--- TASK DETAILS ---
Transcribe, starting at the line with "text: Authors ->" and ending at the line with "border-radius: none ->", every line of the material below exactly, but leave out the pictures and anything outside that span.

--- DATA RECORDS ---
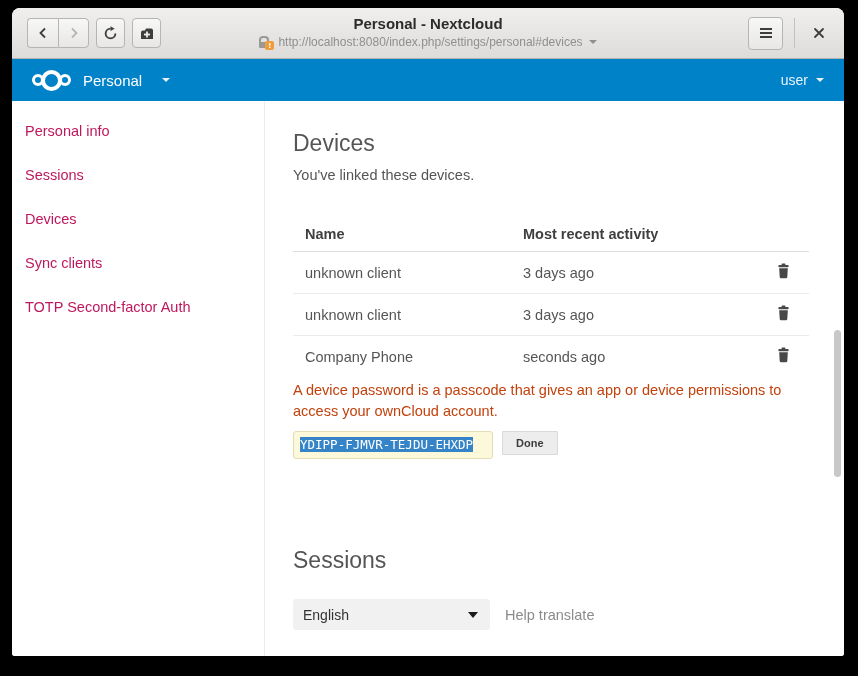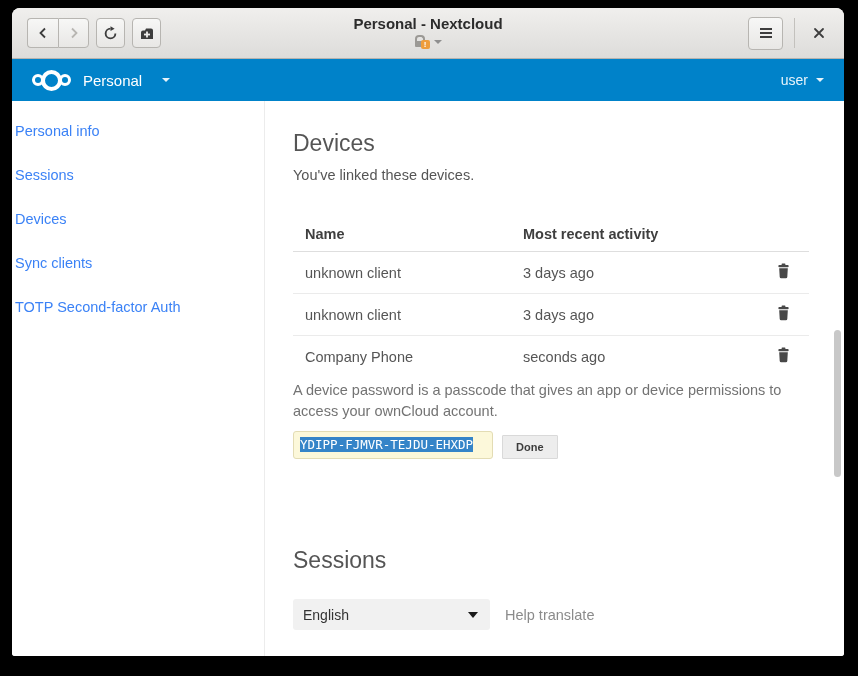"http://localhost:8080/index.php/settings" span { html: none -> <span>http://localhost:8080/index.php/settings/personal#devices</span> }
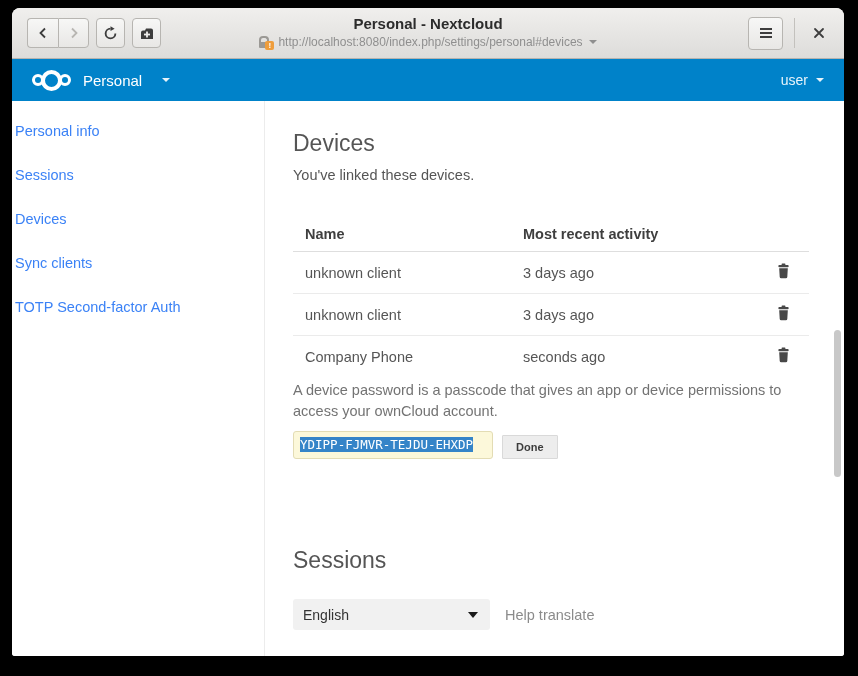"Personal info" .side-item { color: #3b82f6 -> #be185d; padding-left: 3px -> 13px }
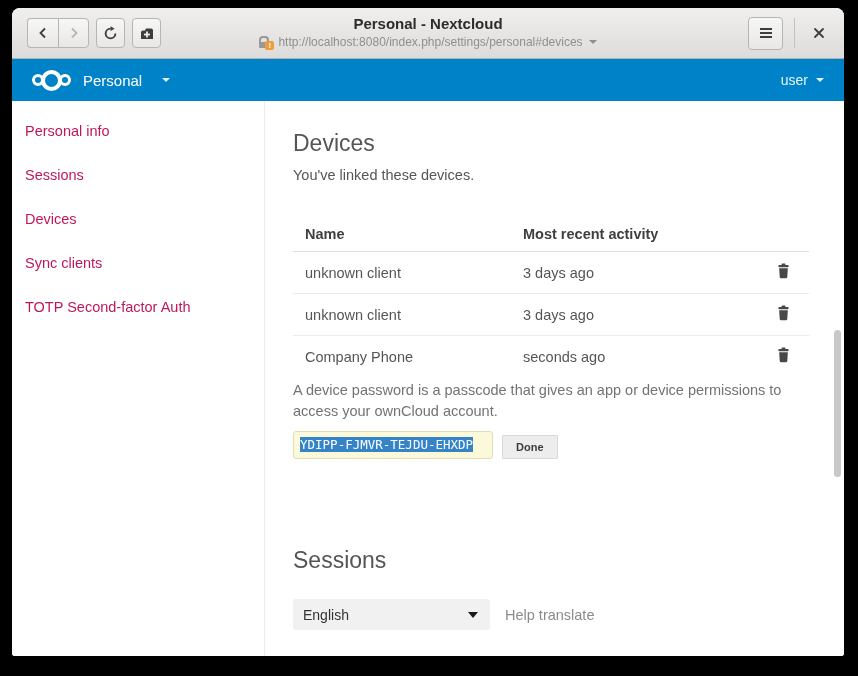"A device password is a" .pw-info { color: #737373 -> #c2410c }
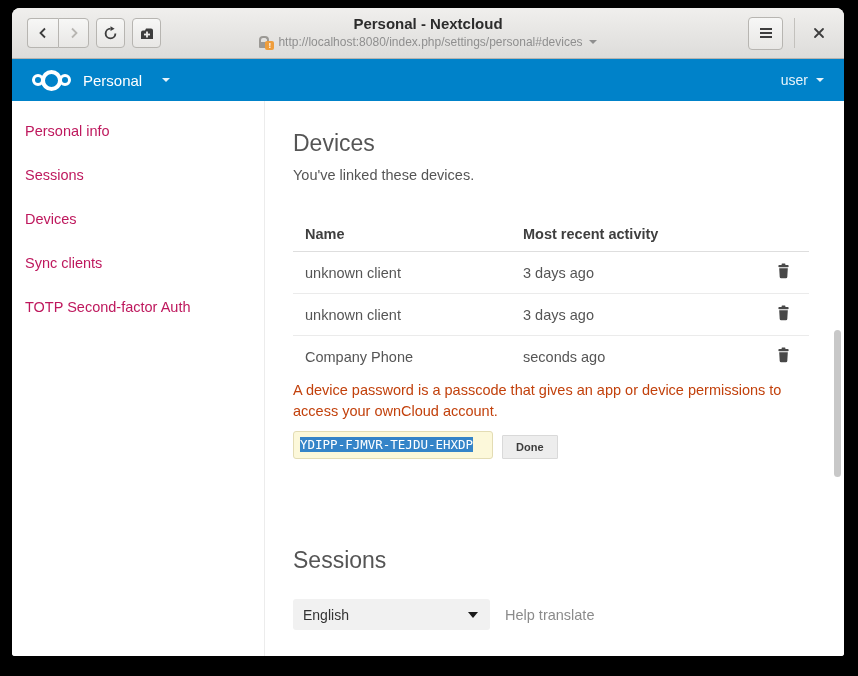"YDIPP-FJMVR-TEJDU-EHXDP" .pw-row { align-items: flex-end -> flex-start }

* * *

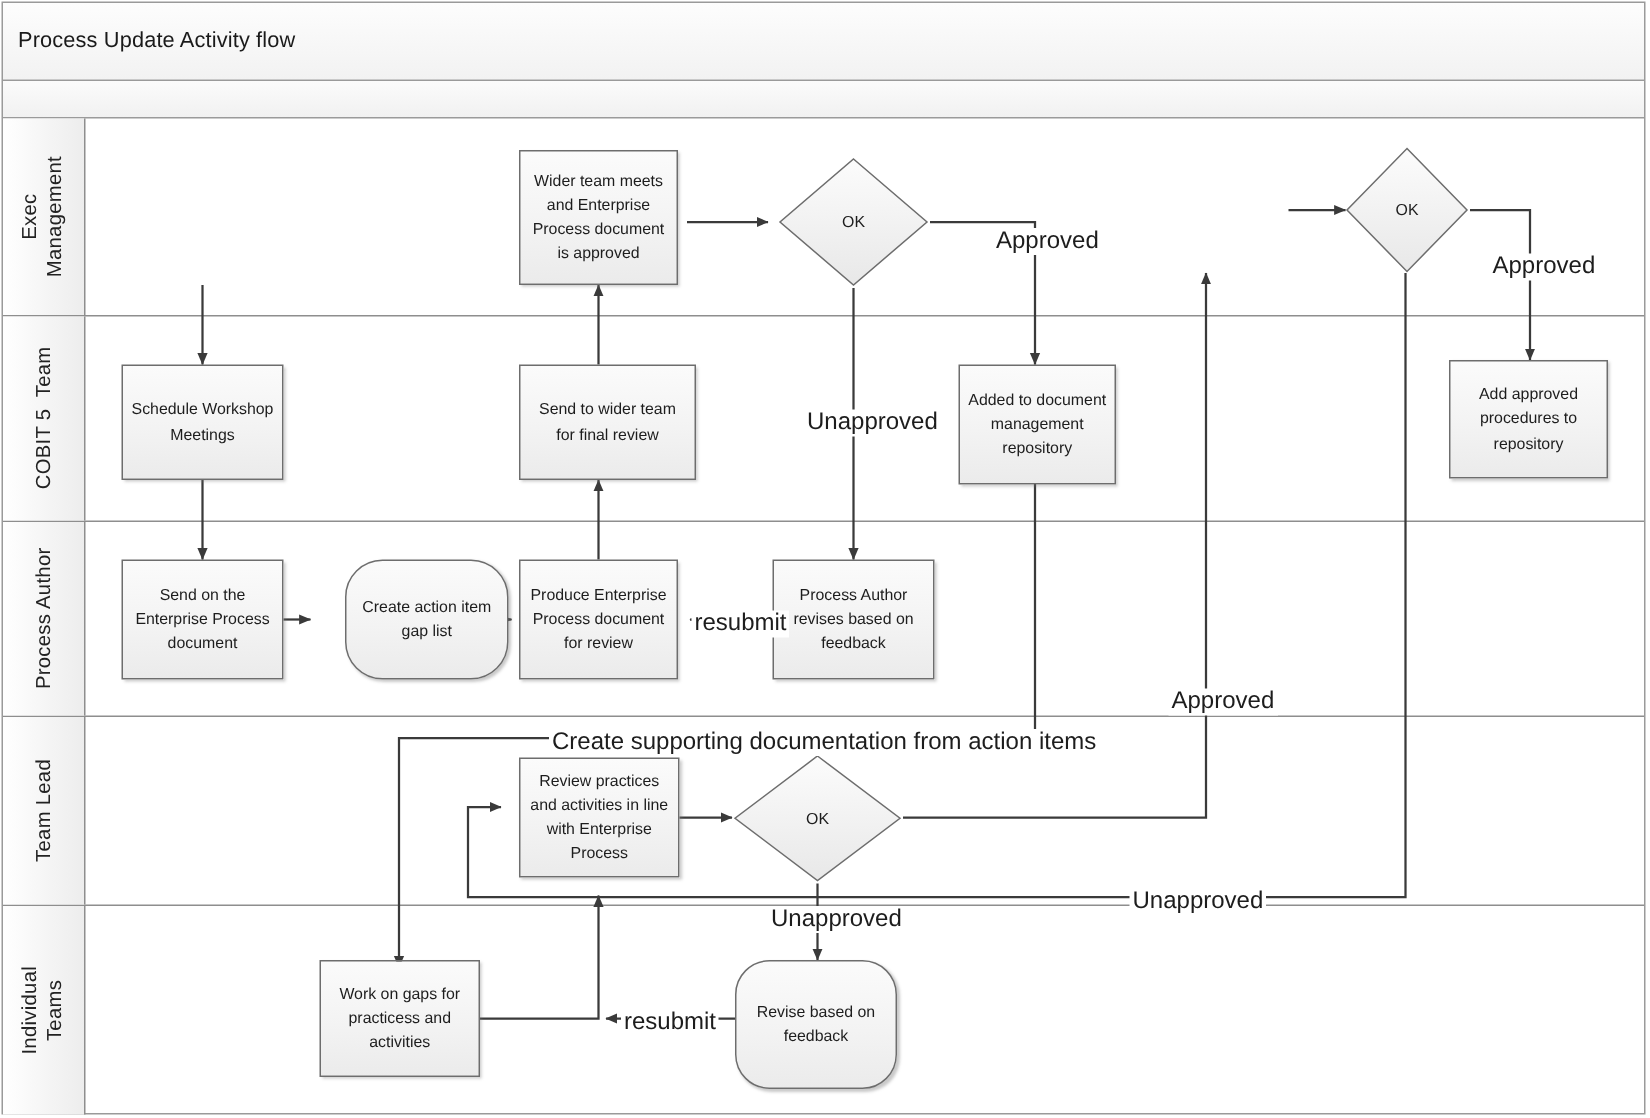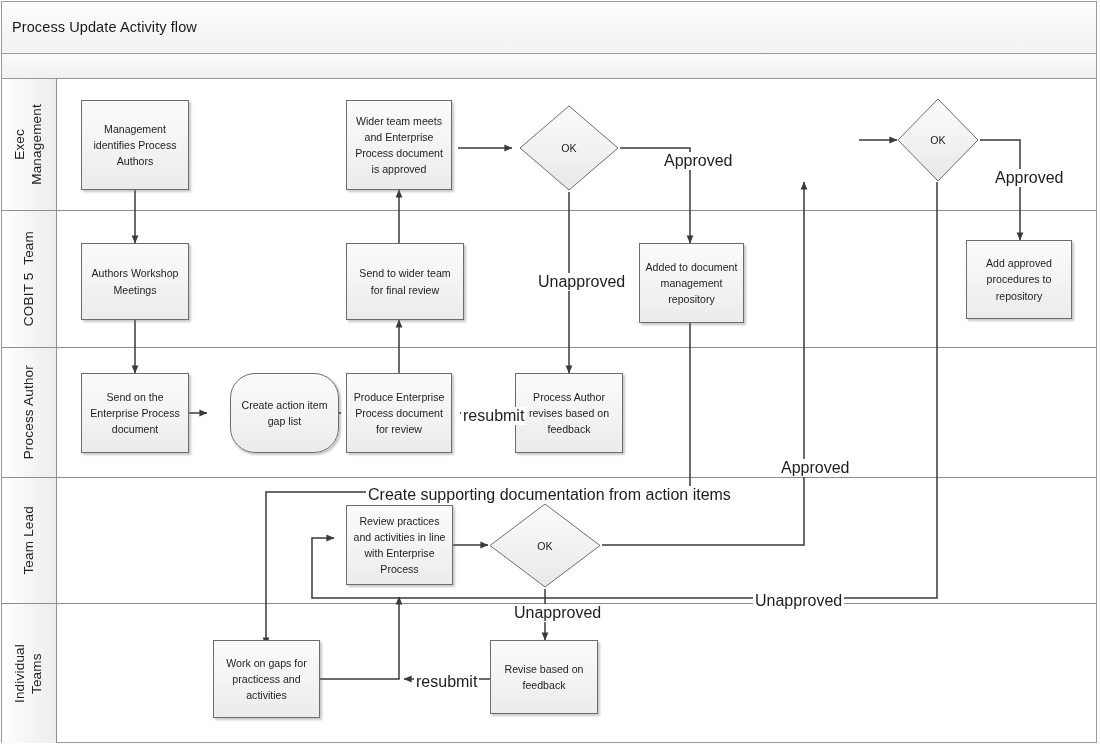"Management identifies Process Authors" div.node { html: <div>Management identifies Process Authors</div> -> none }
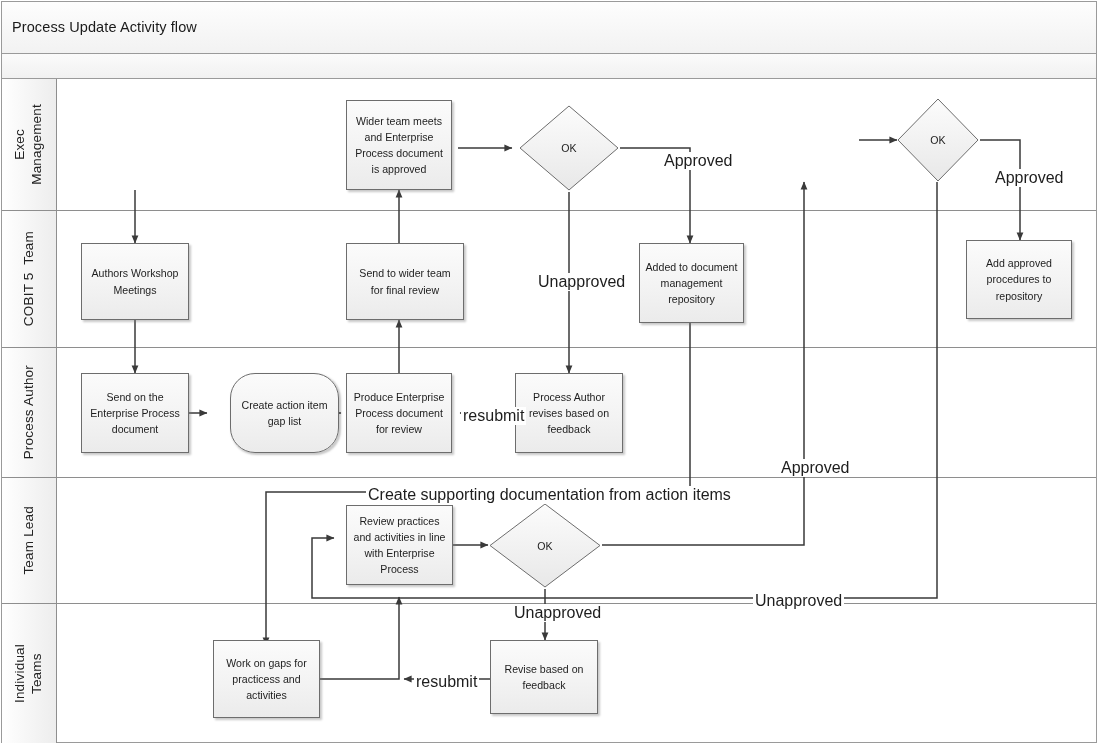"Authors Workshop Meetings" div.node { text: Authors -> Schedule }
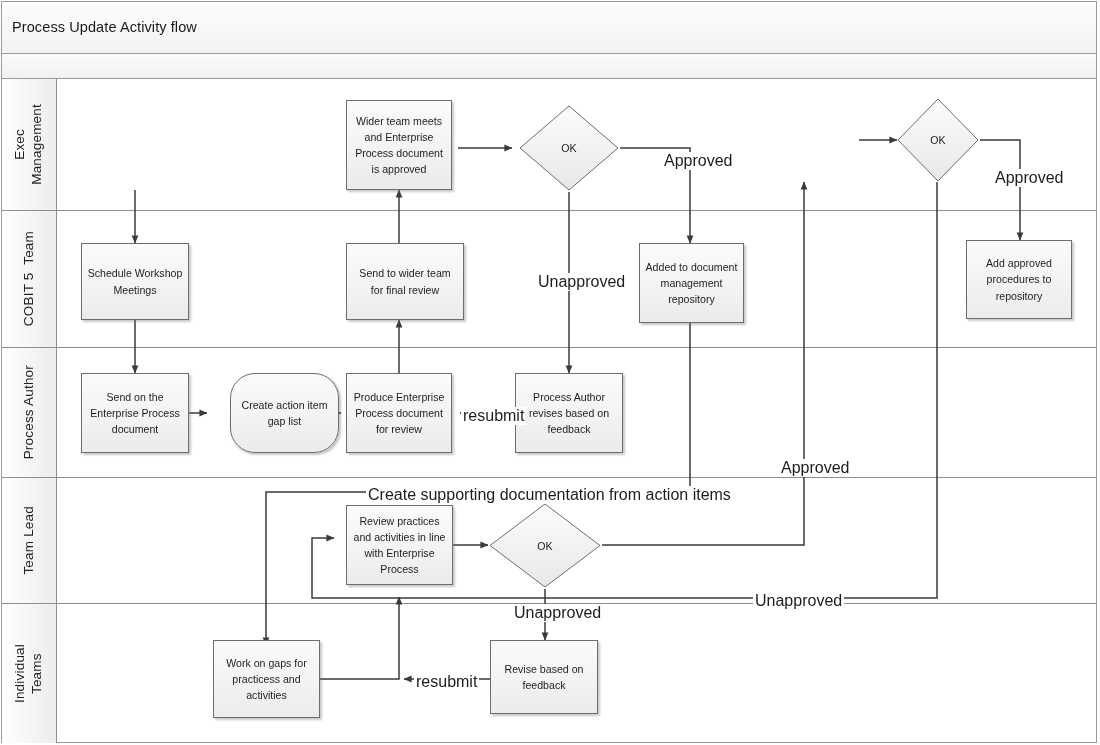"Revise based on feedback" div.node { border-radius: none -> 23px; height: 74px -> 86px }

--- TASK SOLUTION ---
"Authors Workshop Meetings" div.node { text: Authors -> Schedule }
"Revise based on feedback" div.node { border-radius: none -> 23px; height: 74px -> 86px }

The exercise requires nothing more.